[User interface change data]
==================================================

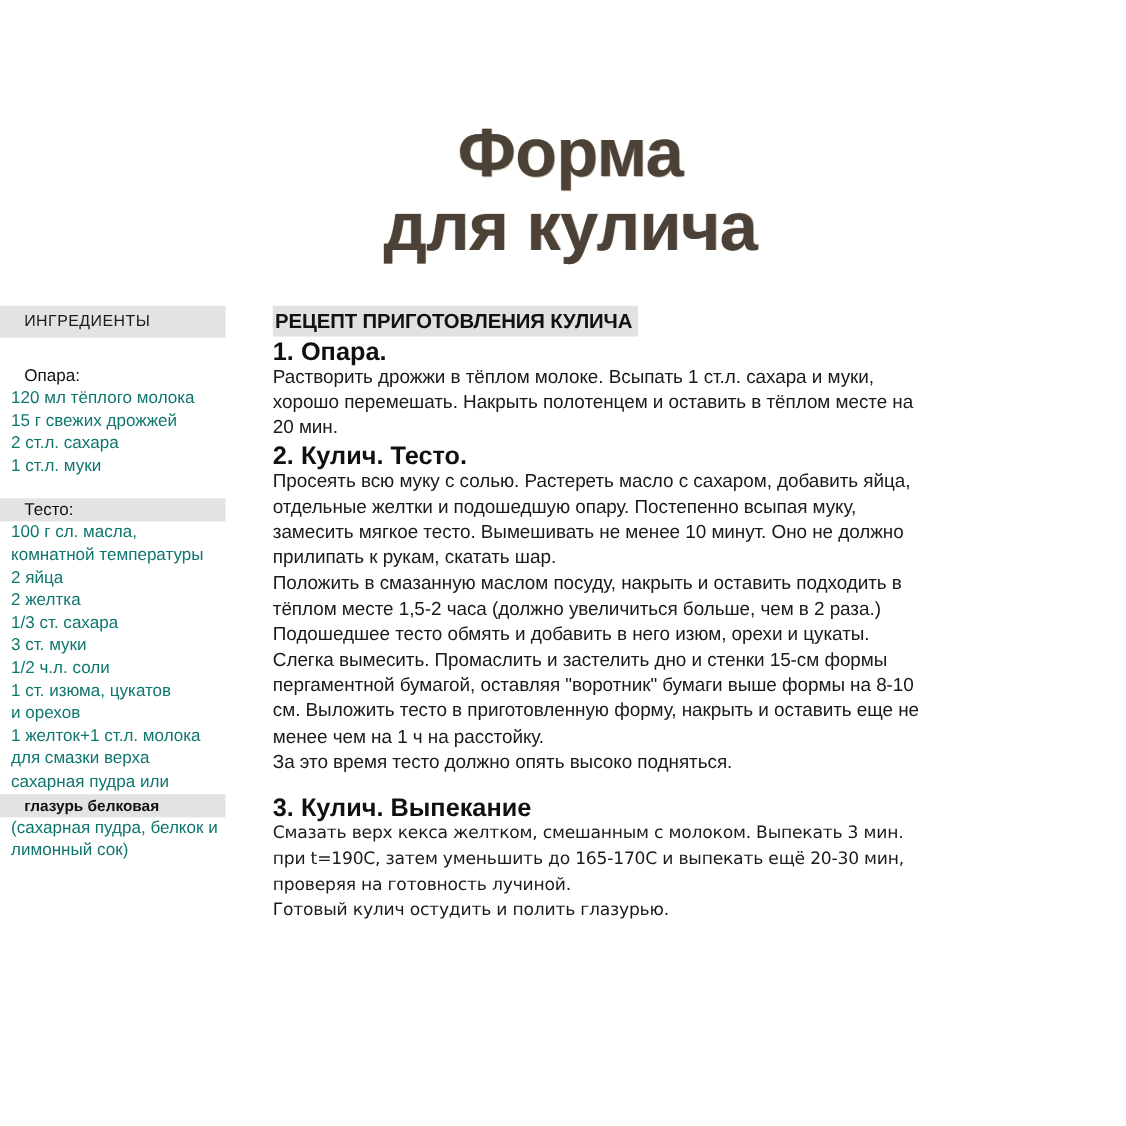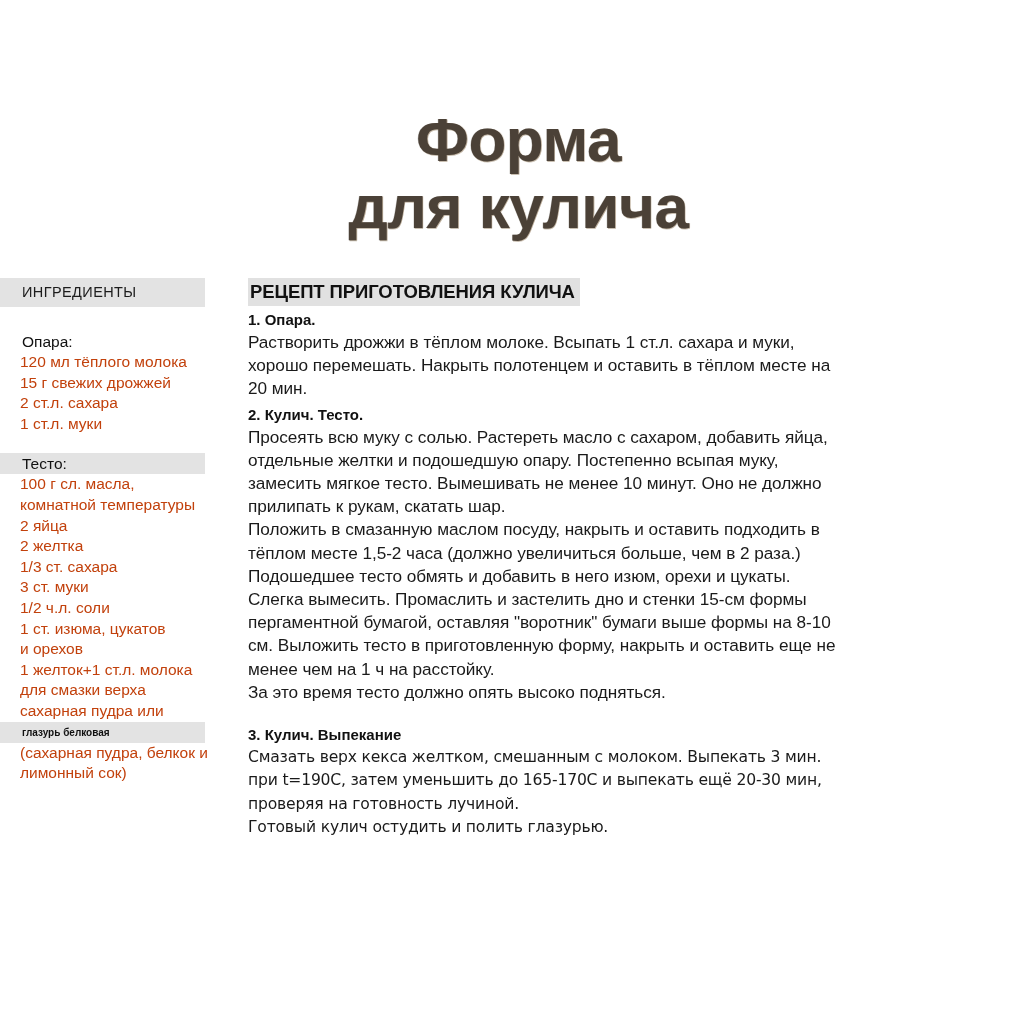--- a/index.html
+++ b/index.html
@@ -116,7 +116,7 @@
     color: #111;
   }
   .step-title {
-    font-size: 15px;
+    font-size: 23px;
     font-weight: bold;
     line-height: 23px;
     margin-top: 2px;

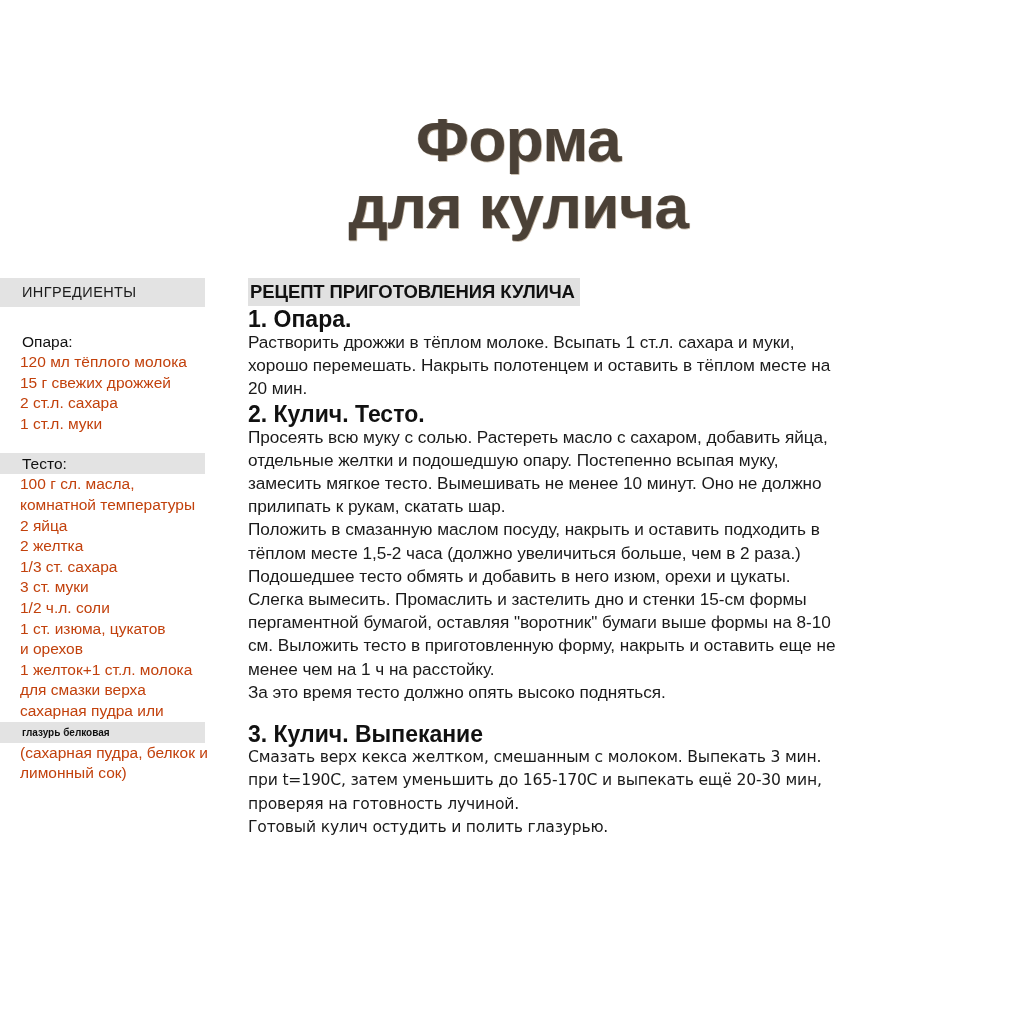--- a/index.html
+++ b/index.html
@@ -78,10 +78,10 @@
   }
   .ing-title.bold { font-weight: normal; }
   .ing-lines {
-    padding-left: 20px;
+    padding-left: 10px;
     font-size: 15.5px;
     line-height: 20.6px;
-    color: #c2410c;
+    color: #0f766e;
   }
   .ing-lines div { white-space: nowrap; }
   .gap-lg { height: 24px; }

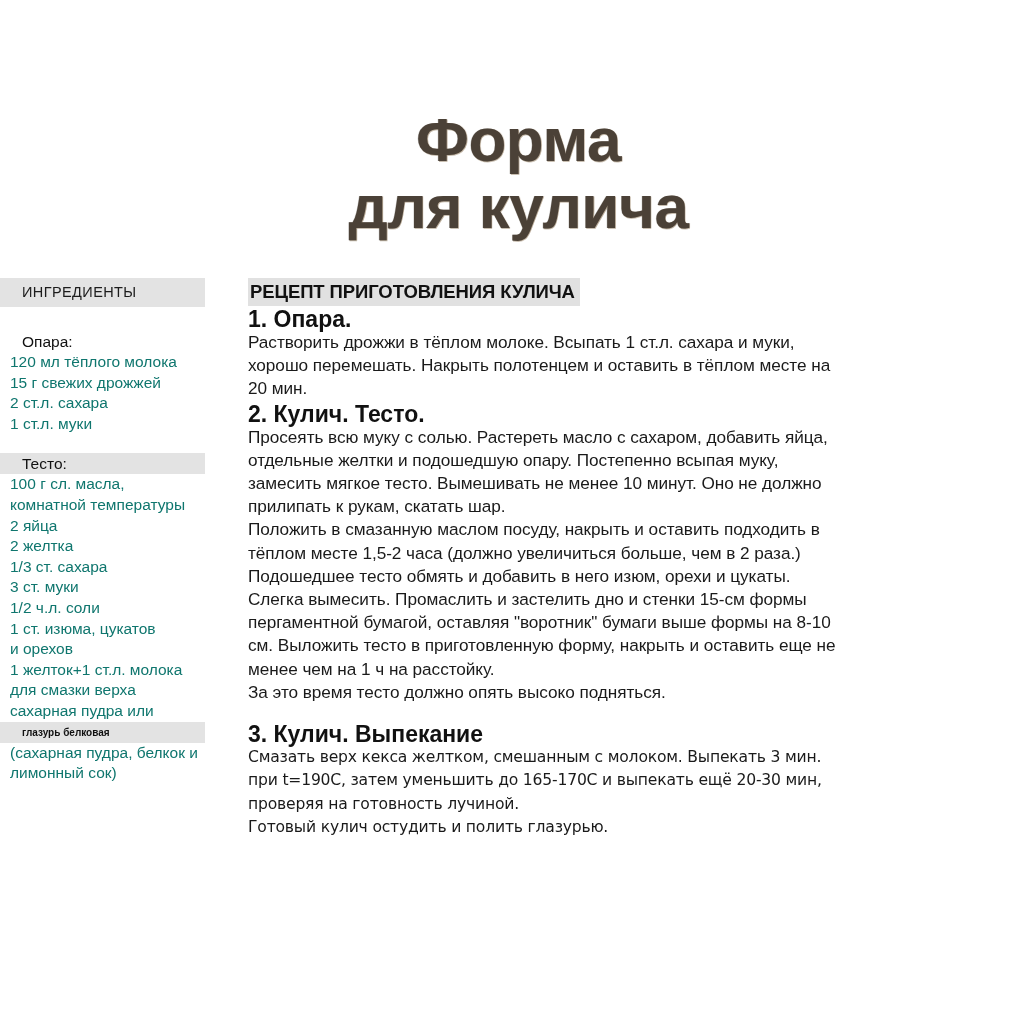--- a/index.html
+++ b/index.html
@@ -93,7 +93,7 @@
     line-height: 21px;
     padding-left: 22px;
     box-sizing: border-box;
-    font-size: 10px;
+    font-size: 14px;
     font-weight: bold;
     color: #111;
   }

==================================================

The copy you return must match the records above exactly, minus any images.

Written response.
--- a/index.html
+++ b/index.html
@@ -116,7 +116,7 @@
     color: #111;
   }
   .step-title {
-    font-size: 15px;
+    font-size: 23px;
     font-weight: bold;
     line-height: 23px;
     margin-top: 2px;

--- a/index.html
+++ b/index.html
@@ -78,10 +78,10 @@
   }
   .ing-title.bold { font-weight: normal; }
   .ing-lines {
-    padding-left: 20px;
+    padding-left: 10px;
     font-size: 15.5px;
     line-height: 20.6px;
-    color: #c2410c;
+    color: #0f766e;
   }
   .ing-lines div { white-space: nowrap; }
   .gap-lg { height: 24px; }

--- a/index.html
+++ b/index.html
@@ -93,7 +93,7 @@
     line-height: 21px;
     padding-left: 22px;
     box-sizing: border-box;
-    font-size: 10px;
+    font-size: 14px;
     font-weight: bold;
     color: #111;
   }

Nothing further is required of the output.